ACTIVITY: Exactly as written and without the pictures, output the entries below.

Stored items
■ ■ ■
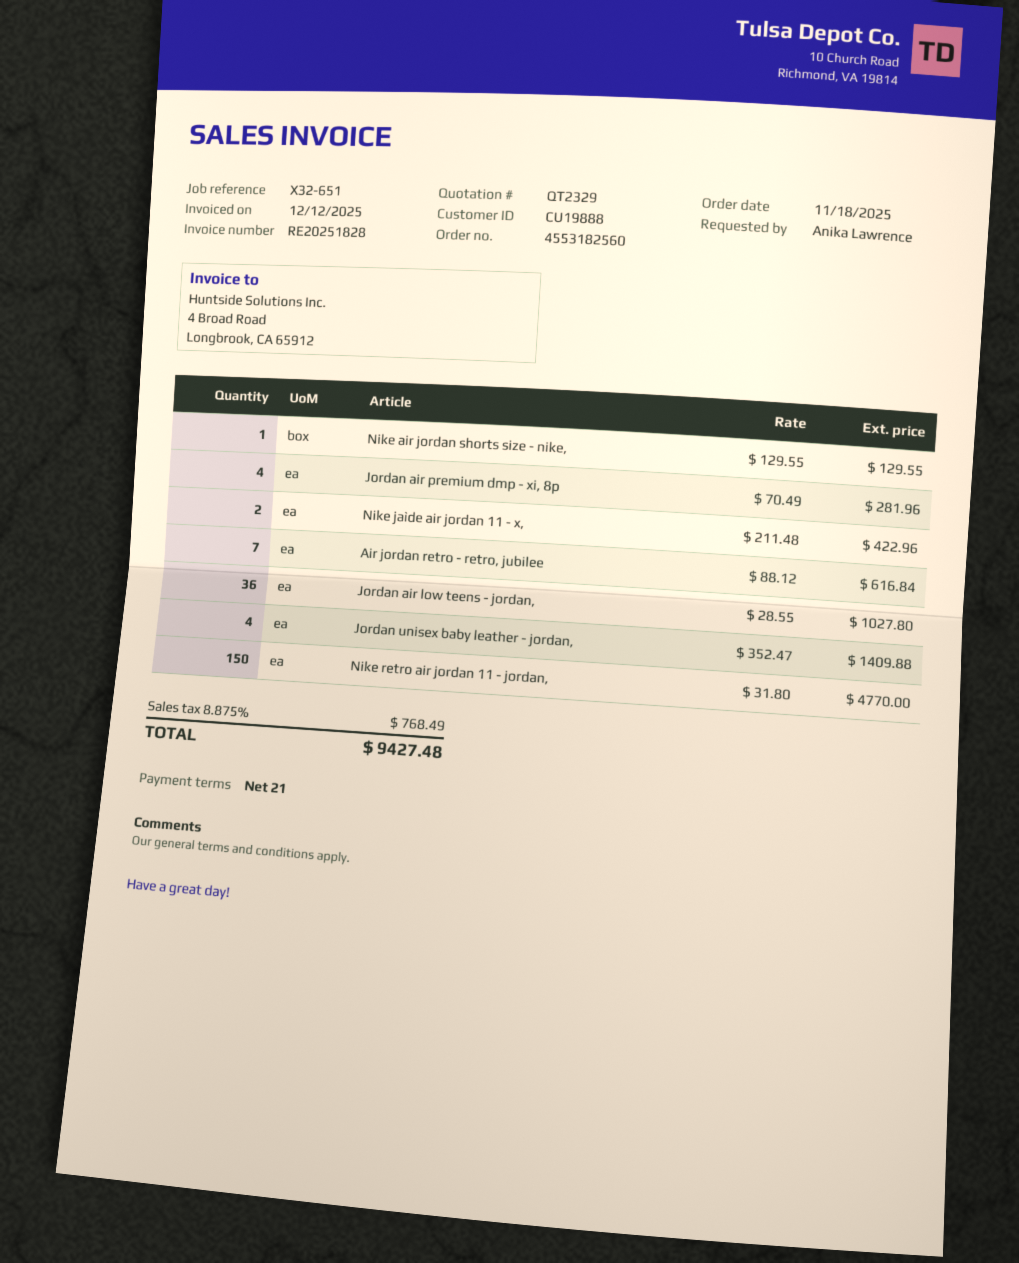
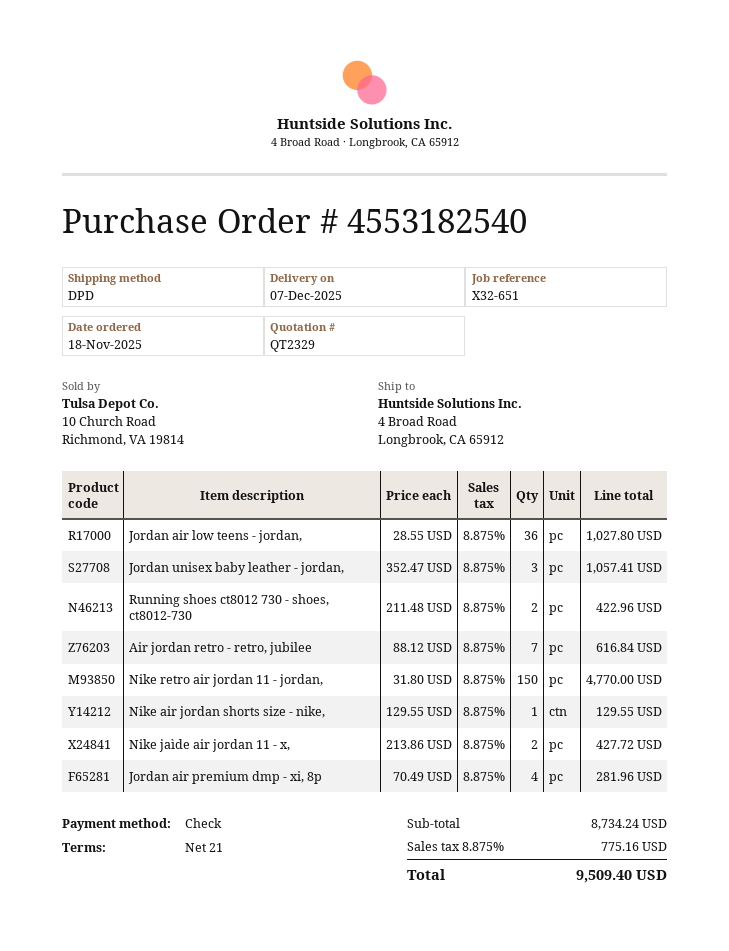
order number: 4553182560 -> 4553182540
Nike jaìde air jordan 11 - x,: 2 x 211.48 = 422.96 -> 2 x 213.86 = 427.72
Jordan unisex baby leather - jordan,: 4 x 352.47 = 1409.88 -> 3 x 352.47 = 1057.41
Running shoes ct8012 730 - shoes, ct8012-730: none -> 2 x 211.48 = 422.96
tax: 8.875% = 768.49 -> 8.875% = 775.16
total: 9427.48 -> 9509.40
■ ■ ■
OUTPUT BELOW:
order number: 4553182560 -> 4553182540
Nike jaìde air jordan 11 - x,: 2 x 211.48 = 422.96 -> 2 x 213.86 = 427.72
Jordan unisex baby leather - jordan,: 4 x 352.47 = 1409.88 -> 3 x 352.47 = 1057.41
Running shoes ct8012 730 - shoes, ct8012-730: none -> 2 x 211.48 = 422.96
tax: 8.875% = 768.49 -> 8.875% = 775.16
total: 9427.48 -> 9509.40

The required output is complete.